Bridging lending defies Brexit uncertainty with 3.3% rise

Gross annual bridging lending increased to £4.4bn in July following the Brexit vote, with a 3.3% rise in lending since June, according to the latest West One Bridging Index.

Related topics:  Specialist Lending
Rozi Jones
22nd September 2016
brexit
"With funding from traditional lenders drying up, the short-term finance sector has stepped up to plug the financing gap."

West One attributed the rise to traditional high-street banks reducing mortgage lending by 12.8% year-on-year in July, as seen in the Bank of England's Money and Credit statistics.

The research also found that with rising purchase prices continuing to drive consumers to the private rental sector, many smaller developers and landlords use bridging finance to purchase properties at auction.

West One added that rising house prices also encourage short-term borrowing because the capital gain on a residential home can compensate for the interest charged on the bridging loan. This is useful for small developers who require additional funding to get their property ready for sale.

The 15-20% post-Referendum fall in Sterling has also made British property more attractive to foreign investors – a key source of funding for commercial developments. Commercial funds have also now lifted the suspensions in trading which were put in place in the immediate aftermath of the Leave vote.

Stephen Wasserman, Managing Director of West One Loans, commented: “Once the initial surprise of the Referendum subsided, bridging lenders got back to business. While some deals did fall through at the end of June, plenty of new opportunities have appeared. With funding from traditional lenders drying up, the short-term finance sector has stepped up to plug the financing gap. Small businesses have also sought additional finance over the last few months to tide over the slowdown after the referendum. As the economy shook off any Brexit worries, bringing lending has increased.

“As fears of a new recession fade and confidence returns to the housing market, growth in the short-term finance sector will likely accelerate as residential transactions pick up pace. Clearly, with Brexit negations still to take place, uncertainty does still linger. However, the UK’s exit won’t take place for a few years, so demand for short-term finance remains strong, even if longer-term lenders may be struggling.”  

Danny Waters, Chief Executive of Enra Group, commented: “The short-term finance sector has succeeded in growing despite economic uncertainty. Breaking through the £4bn barrier is a significant achievement for short-term lenders. With gross annual lending only passing £2bn in April 2014, bridging lending has doubled in the last two years.

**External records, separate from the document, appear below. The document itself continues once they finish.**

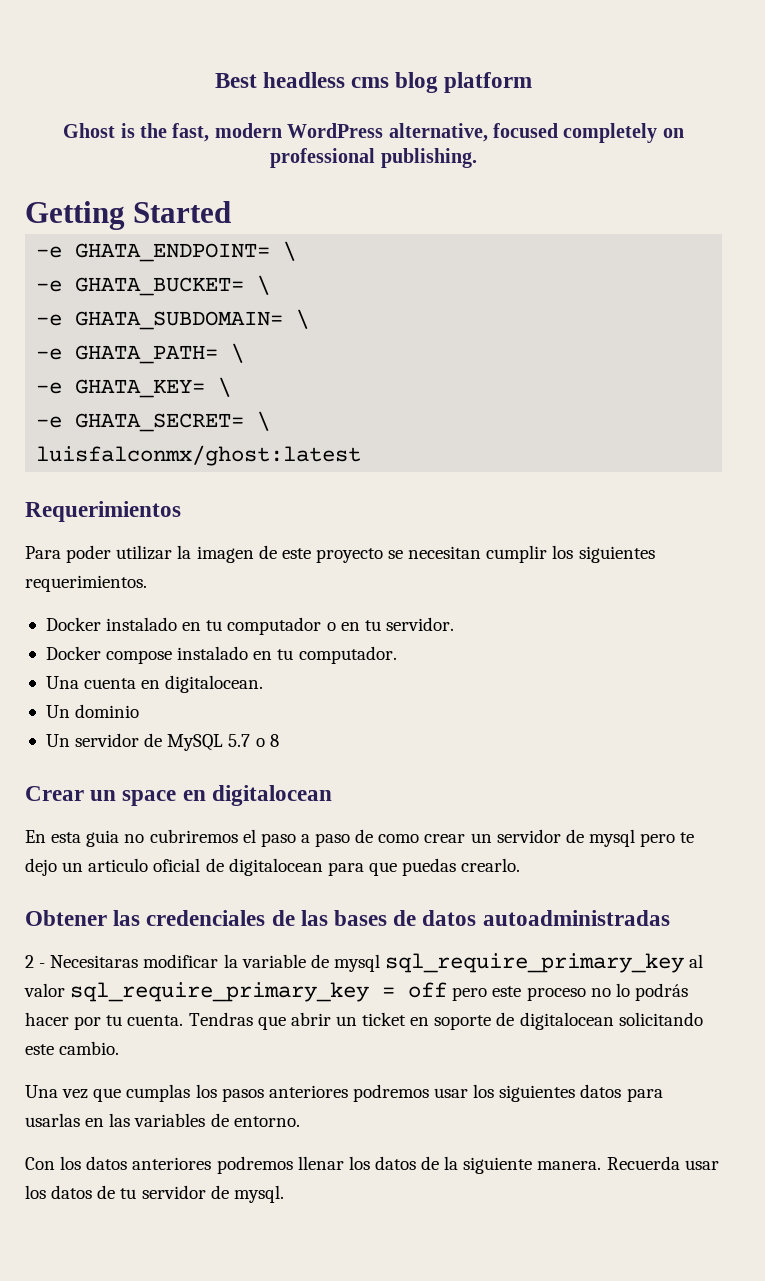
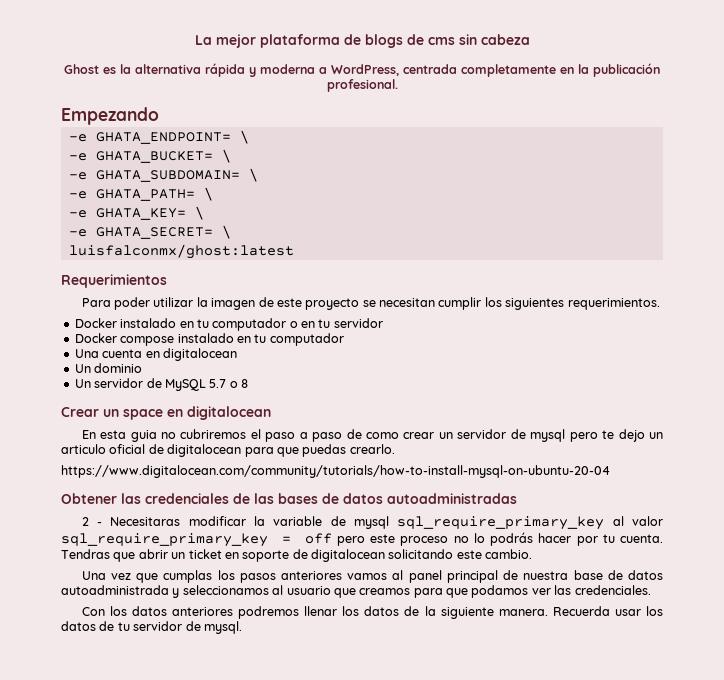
[214,72,533,93] [63,123,684,143] [270,148,477,168] [25,201,232,230] Best headless cms blog platform // Ghost is the fast, modern WordPress alternative, focused completely on professional publishing. // Getting Started -> [194,34,530,48] [64,63,660,77] [326,79,398,92] [61,107,159,125] La mejor plataforma de blogs de cms sin cabeza // Ghost es la alternativa rápida y moderna a WordPress, centrada completamente en la publicación profesional. // Empezando
[385,617,454,631] servidor. -> [333,318,383,328] servidor
[298,646,397,664] computador. -> [269,333,344,346] computador
[165,675,264,693] digitalocean. -> [162,348,237,361] digitalocean
(521, 865) none -> [61,465,610,478] // https://www.digitalocean.com/community/tutorials/how-to-install-mysql-on-ubuntu-20-04
[352,1084,663,1102] [25,1113,300,1127] podremos usar los siguientes datos para usarlas en las variables de entorno. -> [347,570,664,583] [61,585,651,598] vamos al panel principal de nuestra base de datos autoadministrada y seleccionamos al usuario que creamos para que podamos ver las credenciales.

Short-term finance now has a much more prominent role in the wider financial sector, with far more borrowers making use of the speed and flexibility of bridging loans.

"The nature of bridging allows customers to meet a much wider variety of financing needs. For investors, with traditional fixed-income investments offering uncertain returns, such as miniscule Government bond yields, short-term finance should be a serious consideration. Those lenders in the sector who are maintaining safe and sensible lending practices, will represent investment opportunities that are resilient enough to navigate through any future Brexit turbulence."